**Information provided:**
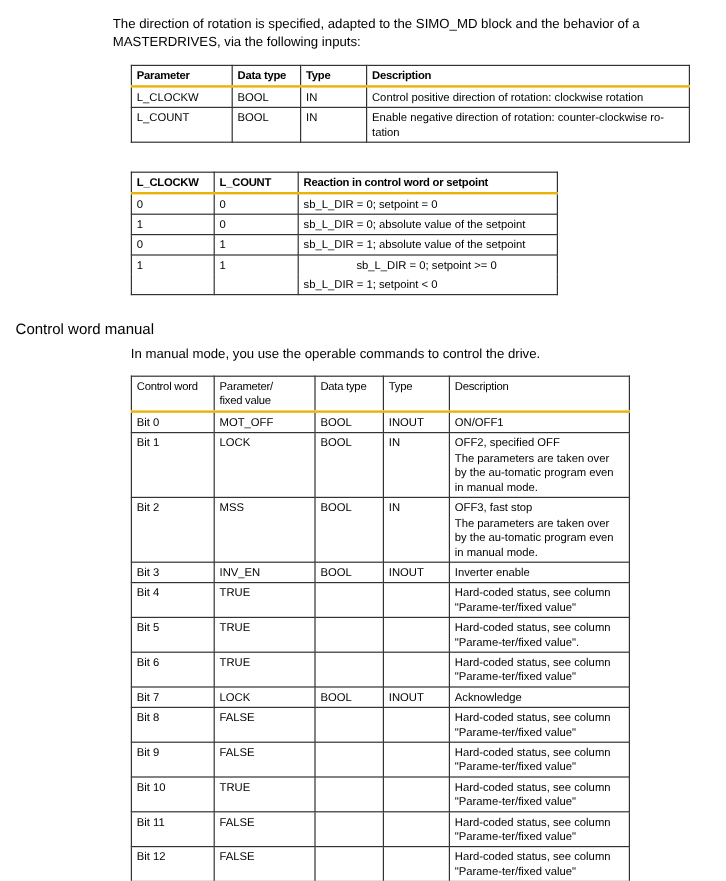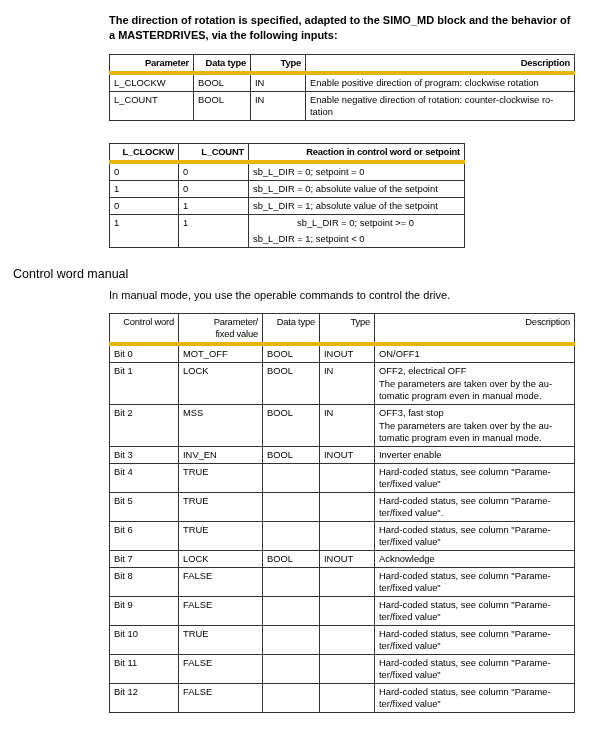--- a/index.html
+++ b/index.html
@@ -5,8 +5,8 @@
   html, body { margin:0; padding:0; background:#ffffff; }
   body { width:605px; height:734px; position:relative; overflow:hidden;
          font-family:"Liberation Sans", sans-serif; color:#000; }
-  .intro { position:absolute; left:109px; top:13px; width:470px;
-           font-size:11px; line-height:15px;font-weight:bold; }
+  .intro { position:absolute; left:94px; top:13px; width:470px;
+           font-size:11px; line-height:15px; }
   .heading { position:absolute; left:13px; top:267px; font-size:12.5px; }
   .lead { position:absolute; left:109px; top:289px; font-size:11px;text-align:center; }
   table { position:absolute; border-collapse:collapse; font-size:9.4px; line-height:12px; }

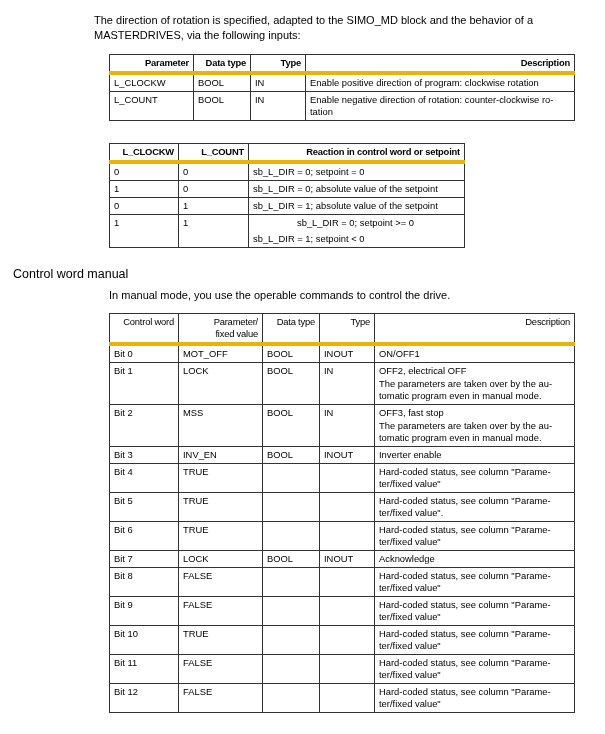--- a/index.html
+++ b/index.html
@@ -12,7 +12,7 @@
   table { position:absolute; border-collapse:collapse; font-size:9.4px; line-height:12px; }
   td, th { border:1px solid #333; padding:2px 4px 2px 4px; vertical-align:top; text-align:left; font-weight:normal; }
   th { font-weight:bold; letter-spacing:-0.2px; }
-  thead tr th { border-bottom:4px solid #eab308;text-align:right; }
+  thead tr th { border-bottom:2px solid #eab308; }
   table { border:1.5px solid #222; }
   #t1 { left:109px; top:54px; width:466px; }
   #t2 { left:109px; top:143px; width:356px; }

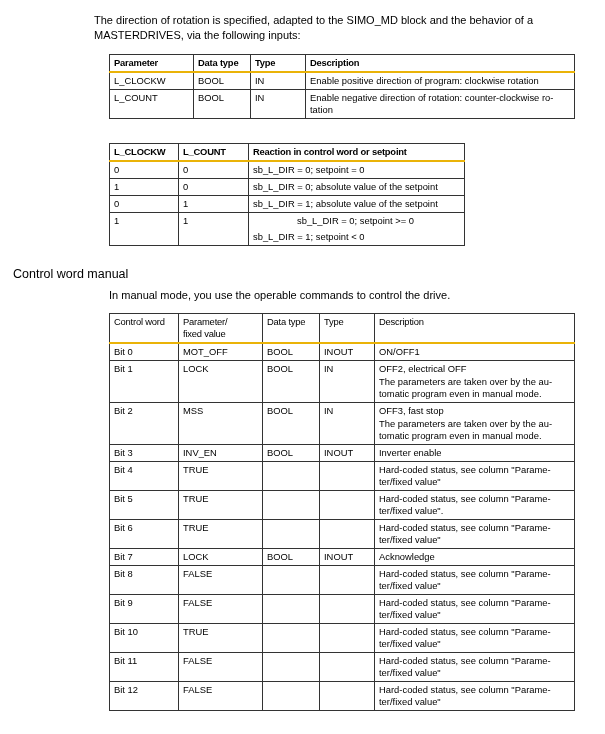--- a/index.html
+++ b/index.html
@@ -47,7 +47,7 @@
       <td>L_CLOCKW</td>
       <td>BOOL</td>
       <td>IN</td>
-      <td>Enable positive direction of program: clockwise rotation</td>
+      <td>Control positive direction of rotation: clockwise rotation</td>
     </tr>
     <tr>
       <td>L_COUNT</td>

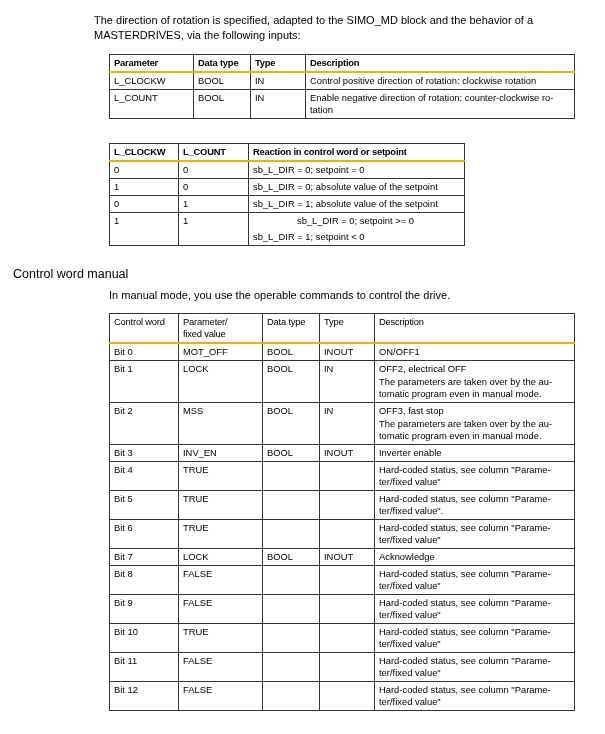--- a/index.html
+++ b/index.html
@@ -16,7 +16,7 @@
   table { border:1.5px solid #222; }
   #t1 { left:109px; top:54px; width:466px; }
   #t2 { left:109px; top:143px; width:356px; }
-  #t3 { left:109px; top:313px; width:466px; }
+  #t3 { left:109px; top:313px; width:416px; }
   #t3 th { font-weight:normal; }
   #t1 th { font-weight:bold; }
   #t2 th { font-weight:bold; }

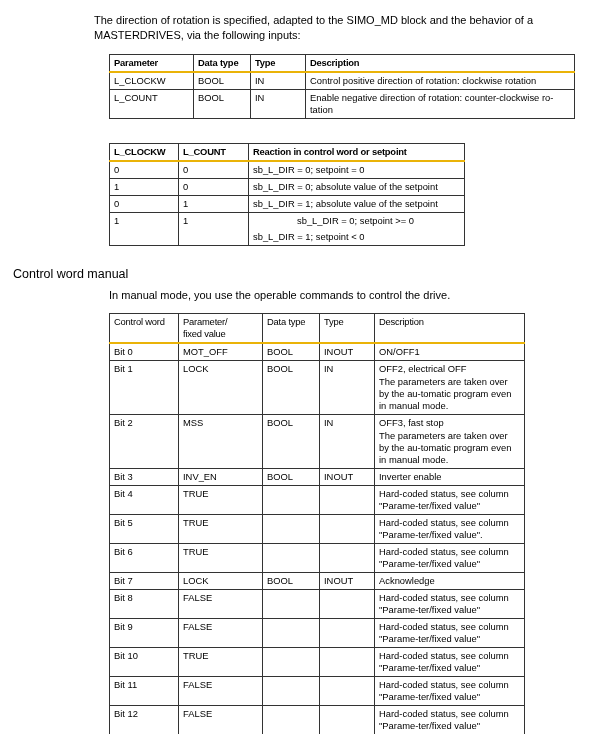--- a/index.html
+++ b/index.html
@@ -131,7 +131,7 @@
         <td><span>LOCK</span></td>
         <td><span>BOOL</span></td>
         <td><span>IN</span></td>
-        <td><span>OFF2, electrical OFF</span><span class="sub">The parameters are taken over by the au-tomatic program even in manual mode.</span></td>
+        <td><span>OFF2, specified OFF</span><span class="sub">The parameters are taken over by the au-tomatic program even in manual mode.</span></td>
       </tr>
       <tr>
         <td><span>Bit 2</span></td>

**What needs to be done:** Every entry, word for word, should be given again; the pictures are not part of the copy.

**Output of the task:**
--- a/index.html
+++ b/index.html
@@ -5,8 +5,8 @@
   html, body { margin:0; padding:0; background:#ffffff; }
   body { width:605px; height:734px; position:relative; overflow:hidden;
          font-family:"Liberation Sans", sans-serif; color:#000; }
-  .intro { position:absolute; left:109px; top:13px; width:470px;
-           font-size:11px; line-height:15px;font-weight:bold; }
+  .intro { position:absolute; left:94px; top:13px; width:470px;
+           font-size:11px; line-height:15px; }
   .heading { position:absolute; left:13px; top:267px; font-size:12.5px; }
   .lead { position:absolute; left:109px; top:289px; font-size:11px;text-align:center; }
   table { position:absolute; border-collapse:collapse; font-size:9.4px; line-height:12px; }

--- a/index.html
+++ b/index.html
@@ -12,7 +12,7 @@
   table { position:absolute; border-collapse:collapse; font-size:9.4px; line-height:12px; }
   td, th { border:1px solid #333; padding:2px 4px 2px 4px; vertical-align:top; text-align:left; font-weight:normal; }
   th { font-weight:bold; letter-spacing:-0.2px; }
-  thead tr th { border-bottom:4px solid #eab308;text-align:right; }
+  thead tr th { border-bottom:2px solid #eab308; }
   table { border:1.5px solid #222; }
   #t1 { left:109px; top:54px; width:466px; }
   #t2 { left:109px; top:143px; width:356px; }

--- a/index.html
+++ b/index.html
@@ -47,7 +47,7 @@
       <td>L_CLOCKW</td>
       <td>BOOL</td>
       <td>IN</td>
-      <td>Enable positive direction of program: clockwise rotation</td>
+      <td>Control positive direction of rotation: clockwise rotation</td>
     </tr>
     <tr>
       <td>L_COUNT</td>

--- a/index.html
+++ b/index.html
@@ -16,7 +16,7 @@
   table { border:1.5px solid #222; }
   #t1 { left:109px; top:54px; width:466px; }
   #t2 { left:109px; top:143px; width:356px; }
-  #t3 { left:109px; top:313px; width:466px; }
+  #t3 { left:109px; top:313px; width:416px; }
   #t3 th { font-weight:normal; }
   #t1 th { font-weight:bold; }
   #t2 th { font-weight:bold; }

--- a/index.html
+++ b/index.html
@@ -131,7 +131,7 @@
         <td><span>LOCK</span></td>
         <td><span>BOOL</span></td>
         <td><span>IN</span></td>
-        <td><span>OFF2, electrical OFF</span><span class="sub">The parameters are taken over by the au-tomatic program even in manual mode.</span></td>
+        <td><span>OFF2, specified OFF</span><span class="sub">The parameters are taken over by the au-tomatic program even in manual mode.</span></td>
       </tr>
       <tr>
         <td><span>Bit 2</span></td>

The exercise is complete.